Not All Clients Are Good for Business. Here's How to Find the Ones Who Are.
Grow Your Business, Not Your Inbox
New customers and consistent sales are what build businesses.
So naturally, you might assume that any paying customer is a good customer. But that's not so. If you have been an entrepreneur for any amount of time, there's no doubt you have had customers you regretted onboarding. They want more than they pay for, are always complaining, derailing your focus, and taking up too much time.
If you’re going to experience record growth this year, don't take on just any clients. Make sure you’re building your customer base with ideal clients.
Clients That Make Business Fun
No matter what kind of business you’re building, working with your ideal target client will make the work feel easier.
You’ll be excited about customer calls, you’ll feel challenged mentally (in a good way), and your business will flourish because you’ll be spending your time doing what brings you fulfillment.
Ideal clients pay more and understand the value of what you offer.
The thing is, to fill your client roster with ideal customers requires some clarity on your part. You have to know who your ideal client is and have a clear understanding of what makes them the right fit for your business.
A Different Path to Client Acquisition
It's not uncommon to see entrepreneurs or even organizations looking to get products or services for a ridiculously low prices.
The creation of Fiverr, Canva, Upwork, and other freelancer platforms has entrepreneurs thinking they can get products and services to build their business for peanuts — or that they can create them on their own.
For you, as the entrepreneur or business providing these types of products and services, it can be deeply frustrating. You're doing good work and want to be paid for the value you provide. The issue is that you're looking for business in the wrong places.
Your goal should be to reach potential customers that understand the value of what you provide. You should be targeting an "unaware" customer base.
On the Internet, everybody knows everything and they think they can get it done for close to free. Too many businesses are making money but not building anything real, or lasting. They don't understand the value of investing back into what they're building.
That's why things like personal development coaching are not prioritized, even though they should be. That's why graphics, websites, sales copy, and common business necessities like liability insurance, an attorney, an accountant (and so on) aren't utilized by a majority of entrepreneurs.
These are all essential components in a solid business, but they're not seen as a necessary. The type of people who have this mindset are not your ideal clients.
The person whose first question is, “How much will it cost?” is not your ideal client.
My message is simple: Stop chasing customers who don't get it. Don’t get involved with clients who think that R.O.I. is simply a dollar amount they can get back from working with you.
Target a customer base to create awareness of what you do and why it's important. When you create awareness and offer a solution to the awareness you’ve created, you’re reaching the best type of client.
You can create that awareness through the content you publish on social media, on your blog, through your email list, in media appearances, and by showing up in your local community.
This is nurture marketing at its finest. You’re adding value, building trust, and showing expertise in the places that bring consumers to you — instead of you chasing them.

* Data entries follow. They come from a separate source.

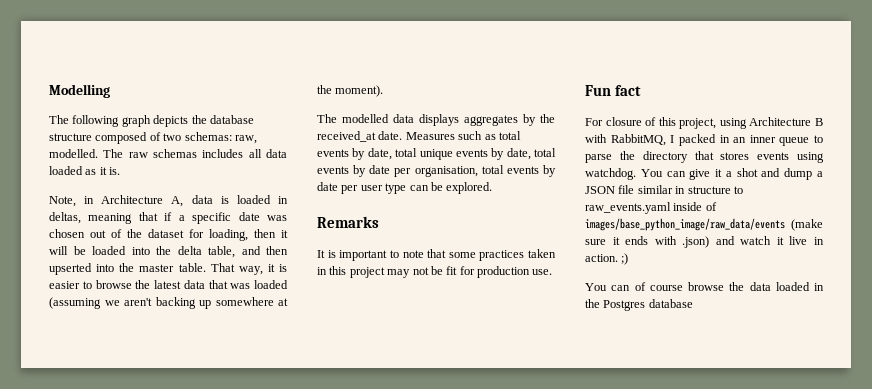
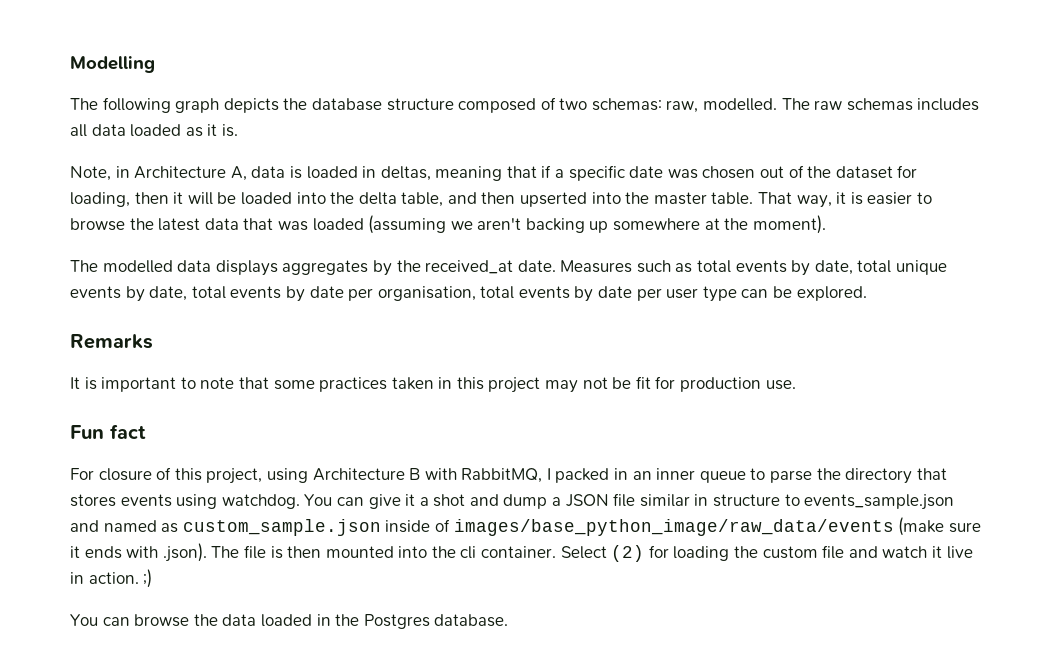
[585,202,671,214] raw_events.yaml -> [804,494,955,510] [70,519,381,536] events_sample.json and named as custom_sample.json
[682,236,710,248] .json) -> [162,543,845,562] .json). The file is then mounted into the cli container. Select (2) for loading the custom file
[634,282,683,291] of course -> (130, 621) none
[648,299,693,308] database -> [434,614,509,627] database.

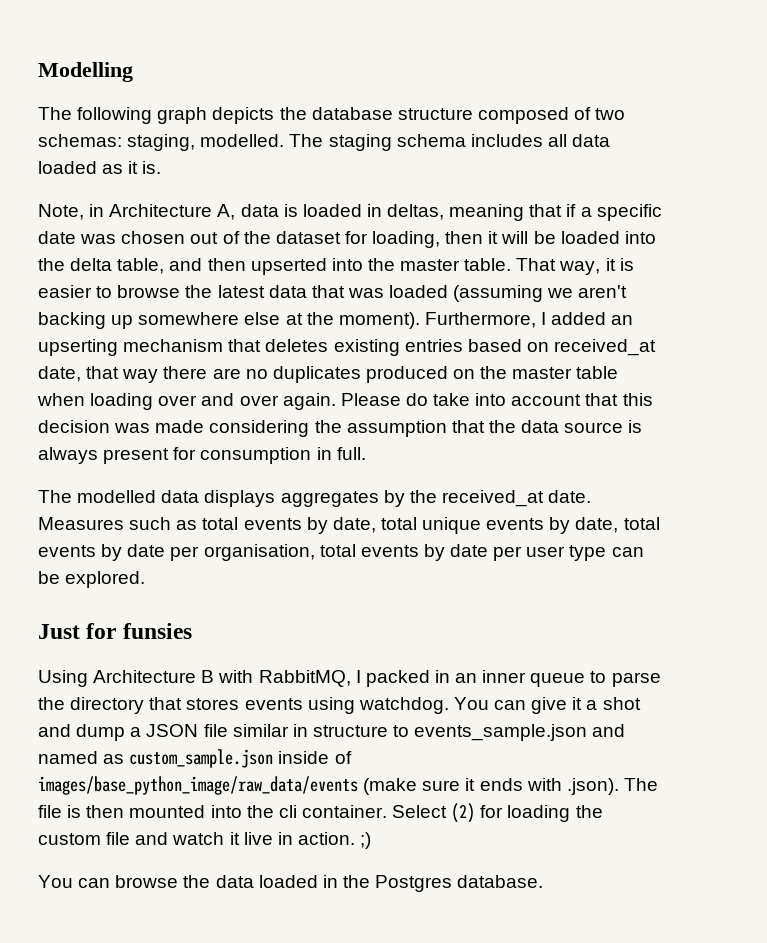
[666,100,699,113] raw, -> [127,134,196,151] staging,
[814,98,913,111] raw schemas -> [328,134,466,151] staging schema
(701, 224) none -> [244,312,281,325] else
(826, 224) none -> [424,312,634,328] [38,339,657,356] [38,366,619,383] [37,393,653,410] [38,420,643,437] [38,447,366,464] Furthermore, I added an upserting mechanism that deletes existing entries based on received_at date, that way there are no duplicates produced on the master table when loading over and over again. Please do take into account that this decision was made considering the assumption that the data source is always present for consumption in full.
[70,334,153,349] [70,376,796,393] [70,424,146,439] [70,467,308,484] Remarks // It is important to note that some practices taken in this project may not be fit for production use. // Fun fact // For closure of this project, using -> [38,623,192,639] [38,670,88,687] Just for funsies // Using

If you don’t know who your ideal target customer is, that should be your first homework assignment.
- Who they are
- What they do
- What their pain points are
- Where they do business
- Where they spend time online
- How they speak
That clarity helps you map out a strategy to reach your ideal client in the places they are and in the way they’ll respond to. It will make them feel like you're talking directly to them. Don't worry about excluding those who are not the right fit.
Your goal should be to become a big fish in a little pond, and a little research will show you where better potential customers are. Building a business is about more than sales numbers. Your goal should be to build something you enjoy, and attract clients you enjoy working with.
Don't spend any of your time hustling to prove your worth to clients that aren’t the right fit. Save your energy for the ones who deserve you.